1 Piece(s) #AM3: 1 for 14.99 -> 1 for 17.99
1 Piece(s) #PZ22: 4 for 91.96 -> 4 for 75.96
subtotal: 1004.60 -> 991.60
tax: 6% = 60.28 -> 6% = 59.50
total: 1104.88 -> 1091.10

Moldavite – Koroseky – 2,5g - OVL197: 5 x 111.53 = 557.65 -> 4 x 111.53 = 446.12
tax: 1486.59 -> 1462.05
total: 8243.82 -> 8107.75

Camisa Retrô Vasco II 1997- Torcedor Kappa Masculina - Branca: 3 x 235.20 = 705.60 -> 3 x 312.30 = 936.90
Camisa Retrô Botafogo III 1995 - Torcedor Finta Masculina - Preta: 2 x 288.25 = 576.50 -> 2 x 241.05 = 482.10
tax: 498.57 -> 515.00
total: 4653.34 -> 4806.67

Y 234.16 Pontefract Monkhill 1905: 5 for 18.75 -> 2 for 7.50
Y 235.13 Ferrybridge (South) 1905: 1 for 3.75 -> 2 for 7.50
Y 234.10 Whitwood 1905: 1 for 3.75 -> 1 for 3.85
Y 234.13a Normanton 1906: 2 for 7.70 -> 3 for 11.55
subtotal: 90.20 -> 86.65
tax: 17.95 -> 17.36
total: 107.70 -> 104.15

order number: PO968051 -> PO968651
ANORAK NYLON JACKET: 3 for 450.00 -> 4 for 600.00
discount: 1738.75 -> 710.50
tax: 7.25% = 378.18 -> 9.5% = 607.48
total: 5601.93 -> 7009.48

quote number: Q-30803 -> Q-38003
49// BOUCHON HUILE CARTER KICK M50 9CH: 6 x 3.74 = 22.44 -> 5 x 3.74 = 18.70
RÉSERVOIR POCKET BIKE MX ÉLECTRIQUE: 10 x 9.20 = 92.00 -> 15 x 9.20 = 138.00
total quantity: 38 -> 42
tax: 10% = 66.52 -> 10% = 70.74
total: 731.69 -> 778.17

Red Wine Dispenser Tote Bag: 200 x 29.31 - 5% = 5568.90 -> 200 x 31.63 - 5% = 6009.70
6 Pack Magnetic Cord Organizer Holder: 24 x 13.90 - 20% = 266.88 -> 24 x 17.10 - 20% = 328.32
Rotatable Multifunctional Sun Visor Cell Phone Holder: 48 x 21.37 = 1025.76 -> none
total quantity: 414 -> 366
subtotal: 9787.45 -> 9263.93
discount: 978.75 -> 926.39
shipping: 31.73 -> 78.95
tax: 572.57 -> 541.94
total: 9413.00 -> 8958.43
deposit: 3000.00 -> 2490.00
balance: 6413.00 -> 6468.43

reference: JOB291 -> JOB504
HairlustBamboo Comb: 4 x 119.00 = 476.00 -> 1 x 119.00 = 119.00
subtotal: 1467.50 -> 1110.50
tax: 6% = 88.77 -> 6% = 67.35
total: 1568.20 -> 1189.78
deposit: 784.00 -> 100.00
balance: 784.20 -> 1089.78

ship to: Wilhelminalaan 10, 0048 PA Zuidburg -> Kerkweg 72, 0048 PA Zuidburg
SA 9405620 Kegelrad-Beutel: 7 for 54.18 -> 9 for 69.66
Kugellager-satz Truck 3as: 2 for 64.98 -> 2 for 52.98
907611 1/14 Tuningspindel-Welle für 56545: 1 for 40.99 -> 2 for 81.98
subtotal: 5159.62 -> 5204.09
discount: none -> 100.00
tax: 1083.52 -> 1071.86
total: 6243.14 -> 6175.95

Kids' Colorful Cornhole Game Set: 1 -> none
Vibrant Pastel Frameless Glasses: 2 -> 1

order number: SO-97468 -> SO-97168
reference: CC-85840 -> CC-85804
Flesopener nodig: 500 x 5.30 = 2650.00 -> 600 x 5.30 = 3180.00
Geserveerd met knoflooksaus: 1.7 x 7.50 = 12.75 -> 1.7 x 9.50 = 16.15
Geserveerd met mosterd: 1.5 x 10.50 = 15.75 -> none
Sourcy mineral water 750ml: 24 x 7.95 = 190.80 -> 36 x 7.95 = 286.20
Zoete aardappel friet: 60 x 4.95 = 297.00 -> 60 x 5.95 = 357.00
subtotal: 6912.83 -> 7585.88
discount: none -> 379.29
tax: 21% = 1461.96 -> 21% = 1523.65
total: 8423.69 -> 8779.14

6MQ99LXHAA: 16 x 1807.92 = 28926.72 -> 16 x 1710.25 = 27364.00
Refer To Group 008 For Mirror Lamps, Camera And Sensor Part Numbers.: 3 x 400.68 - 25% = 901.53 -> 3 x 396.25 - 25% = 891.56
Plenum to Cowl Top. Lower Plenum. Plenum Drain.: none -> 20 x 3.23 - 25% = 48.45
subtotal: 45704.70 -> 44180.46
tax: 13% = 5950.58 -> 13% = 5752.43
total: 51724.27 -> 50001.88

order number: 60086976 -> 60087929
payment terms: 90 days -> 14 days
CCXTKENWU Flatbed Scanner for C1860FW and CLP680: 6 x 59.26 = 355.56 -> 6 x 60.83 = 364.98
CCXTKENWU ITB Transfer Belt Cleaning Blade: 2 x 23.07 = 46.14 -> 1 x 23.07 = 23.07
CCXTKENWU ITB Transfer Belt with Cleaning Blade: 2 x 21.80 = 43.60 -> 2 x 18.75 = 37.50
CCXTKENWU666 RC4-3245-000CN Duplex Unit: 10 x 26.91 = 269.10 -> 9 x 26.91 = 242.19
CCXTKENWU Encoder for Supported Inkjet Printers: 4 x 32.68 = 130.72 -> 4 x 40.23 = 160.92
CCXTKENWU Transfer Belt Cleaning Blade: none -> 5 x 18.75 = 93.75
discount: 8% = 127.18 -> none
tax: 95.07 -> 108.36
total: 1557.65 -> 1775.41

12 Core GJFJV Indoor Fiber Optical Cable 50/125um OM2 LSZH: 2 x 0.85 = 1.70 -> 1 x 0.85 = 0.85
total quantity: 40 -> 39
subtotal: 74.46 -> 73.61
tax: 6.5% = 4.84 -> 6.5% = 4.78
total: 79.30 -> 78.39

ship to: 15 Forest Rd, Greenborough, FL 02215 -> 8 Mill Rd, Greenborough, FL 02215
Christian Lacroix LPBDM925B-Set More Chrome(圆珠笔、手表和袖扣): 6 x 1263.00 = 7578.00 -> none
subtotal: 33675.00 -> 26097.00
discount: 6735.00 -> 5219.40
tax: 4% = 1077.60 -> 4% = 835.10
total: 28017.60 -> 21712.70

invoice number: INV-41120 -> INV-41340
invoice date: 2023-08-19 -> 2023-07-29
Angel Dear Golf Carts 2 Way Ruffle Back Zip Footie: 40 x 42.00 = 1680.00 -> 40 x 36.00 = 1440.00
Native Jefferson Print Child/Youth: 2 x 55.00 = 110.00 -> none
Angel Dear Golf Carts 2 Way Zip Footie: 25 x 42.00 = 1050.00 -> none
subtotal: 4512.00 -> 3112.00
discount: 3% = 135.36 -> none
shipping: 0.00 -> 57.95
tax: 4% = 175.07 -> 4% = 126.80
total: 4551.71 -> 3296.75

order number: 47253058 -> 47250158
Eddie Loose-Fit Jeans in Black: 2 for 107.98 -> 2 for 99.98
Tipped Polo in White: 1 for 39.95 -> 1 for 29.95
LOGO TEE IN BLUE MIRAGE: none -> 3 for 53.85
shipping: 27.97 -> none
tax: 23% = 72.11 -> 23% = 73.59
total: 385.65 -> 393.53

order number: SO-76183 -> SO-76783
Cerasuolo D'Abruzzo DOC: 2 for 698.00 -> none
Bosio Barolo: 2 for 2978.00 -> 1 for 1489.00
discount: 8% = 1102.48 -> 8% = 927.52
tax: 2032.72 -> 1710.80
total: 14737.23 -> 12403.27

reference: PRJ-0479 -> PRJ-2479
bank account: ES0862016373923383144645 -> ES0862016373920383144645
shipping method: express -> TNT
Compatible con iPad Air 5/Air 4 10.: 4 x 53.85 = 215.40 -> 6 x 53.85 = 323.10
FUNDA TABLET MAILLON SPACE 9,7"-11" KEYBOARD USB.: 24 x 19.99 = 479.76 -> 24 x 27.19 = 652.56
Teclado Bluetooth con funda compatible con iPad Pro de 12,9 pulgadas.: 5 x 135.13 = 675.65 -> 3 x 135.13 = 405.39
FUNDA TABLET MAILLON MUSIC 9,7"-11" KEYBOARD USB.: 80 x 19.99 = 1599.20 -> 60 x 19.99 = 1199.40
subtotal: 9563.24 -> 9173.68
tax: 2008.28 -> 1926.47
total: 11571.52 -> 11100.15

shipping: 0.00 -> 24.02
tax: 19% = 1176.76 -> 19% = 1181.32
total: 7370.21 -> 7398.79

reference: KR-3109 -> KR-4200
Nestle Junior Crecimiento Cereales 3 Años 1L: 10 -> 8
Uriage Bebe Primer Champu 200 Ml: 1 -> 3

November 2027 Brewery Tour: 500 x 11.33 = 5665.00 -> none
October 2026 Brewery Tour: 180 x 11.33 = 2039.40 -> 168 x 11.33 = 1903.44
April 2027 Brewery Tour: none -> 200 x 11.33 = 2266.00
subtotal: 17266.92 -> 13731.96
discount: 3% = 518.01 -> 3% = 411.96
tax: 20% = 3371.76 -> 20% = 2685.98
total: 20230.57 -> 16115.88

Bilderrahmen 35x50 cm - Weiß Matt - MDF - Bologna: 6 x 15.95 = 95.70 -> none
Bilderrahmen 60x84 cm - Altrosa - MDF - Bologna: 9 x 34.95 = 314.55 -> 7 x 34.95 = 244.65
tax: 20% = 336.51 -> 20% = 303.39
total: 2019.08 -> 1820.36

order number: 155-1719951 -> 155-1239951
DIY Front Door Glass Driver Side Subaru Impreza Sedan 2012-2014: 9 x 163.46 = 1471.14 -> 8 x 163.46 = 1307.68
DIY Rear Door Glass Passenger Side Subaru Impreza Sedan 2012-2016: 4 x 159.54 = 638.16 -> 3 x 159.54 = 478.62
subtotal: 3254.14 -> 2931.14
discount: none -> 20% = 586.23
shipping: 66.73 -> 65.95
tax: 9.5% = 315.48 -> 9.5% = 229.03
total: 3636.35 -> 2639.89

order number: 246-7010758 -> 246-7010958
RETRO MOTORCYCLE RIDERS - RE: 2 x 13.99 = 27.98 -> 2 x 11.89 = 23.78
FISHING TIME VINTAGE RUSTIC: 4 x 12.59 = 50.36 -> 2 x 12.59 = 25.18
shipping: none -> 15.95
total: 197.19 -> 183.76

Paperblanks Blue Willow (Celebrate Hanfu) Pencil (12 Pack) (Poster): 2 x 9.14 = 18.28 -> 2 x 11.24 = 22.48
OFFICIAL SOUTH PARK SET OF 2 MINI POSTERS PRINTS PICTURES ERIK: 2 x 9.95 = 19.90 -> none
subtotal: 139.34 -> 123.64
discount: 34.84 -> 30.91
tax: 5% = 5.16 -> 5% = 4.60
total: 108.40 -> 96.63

● ● ● ●

**Required action:** Taking the entries above, write out exactly the lines starting with the line containing "Christian Lacroix LPBDM925B-Set" and going on through the line containing "reference: PRJ-0479 -> PRJ-2479", both included, and nothing else.

**Answer to the problem:**
Christian Lacroix LPBDM925B-Set More Chrome(圆珠笔、手表和袖扣): 6 x 1263.00 = 7578.00 -> none
subtotal: 33675.00 -> 26097.00
discount: 6735.00 -> 5219.40
tax: 4% = 1077.60 -> 4% = 835.10
total: 28017.60 -> 21712.70

invoice number: INV-41120 -> INV-41340
invoice date: 2023-08-19 -> 2023-07-29
Angel Dear Golf Carts 2 Way Ruffle Back Zip Footie: 40 x 42.00 = 1680.00 -> 40 x 36.00 = 1440.00
Native Jefferson Print Child/Youth: 2 x 55.00 = 110.00 -> none
Angel Dear Golf Carts 2 Way Zip Footie: 25 x 42.00 = 1050.00 -> none
subtotal: 4512.00 -> 3112.00
discount: 3% = 135.36 -> none
shipping: 0.00 -> 57.95
tax: 4% = 175.07 -> 4% = 126.80
total: 4551.71 -> 3296.75

order number: 47253058 -> 47250158
Eddie Loose-Fit Jeans in Black: 2 for 107.98 -> 2 for 99.98
Tipped Polo in White: 1 for 39.95 -> 1 for 29.95
LOGO TEE IN BLUE MIRAGE: none -> 3 for 53.85
shipping: 27.97 -> none
tax: 23% = 72.11 -> 23% = 73.59
total: 385.65 -> 393.53

order number: SO-76183 -> SO-76783
Cerasuolo D'Abruzzo DOC: 2 for 698.00 -> none
Bosio Barolo: 2 for 2978.00 -> 1 for 1489.00
discount: 8% = 1102.48 -> 8% = 927.52
tax: 2032.72 -> 1710.80
total: 14737.23 -> 12403.27

reference: PRJ-0479 -> PRJ-2479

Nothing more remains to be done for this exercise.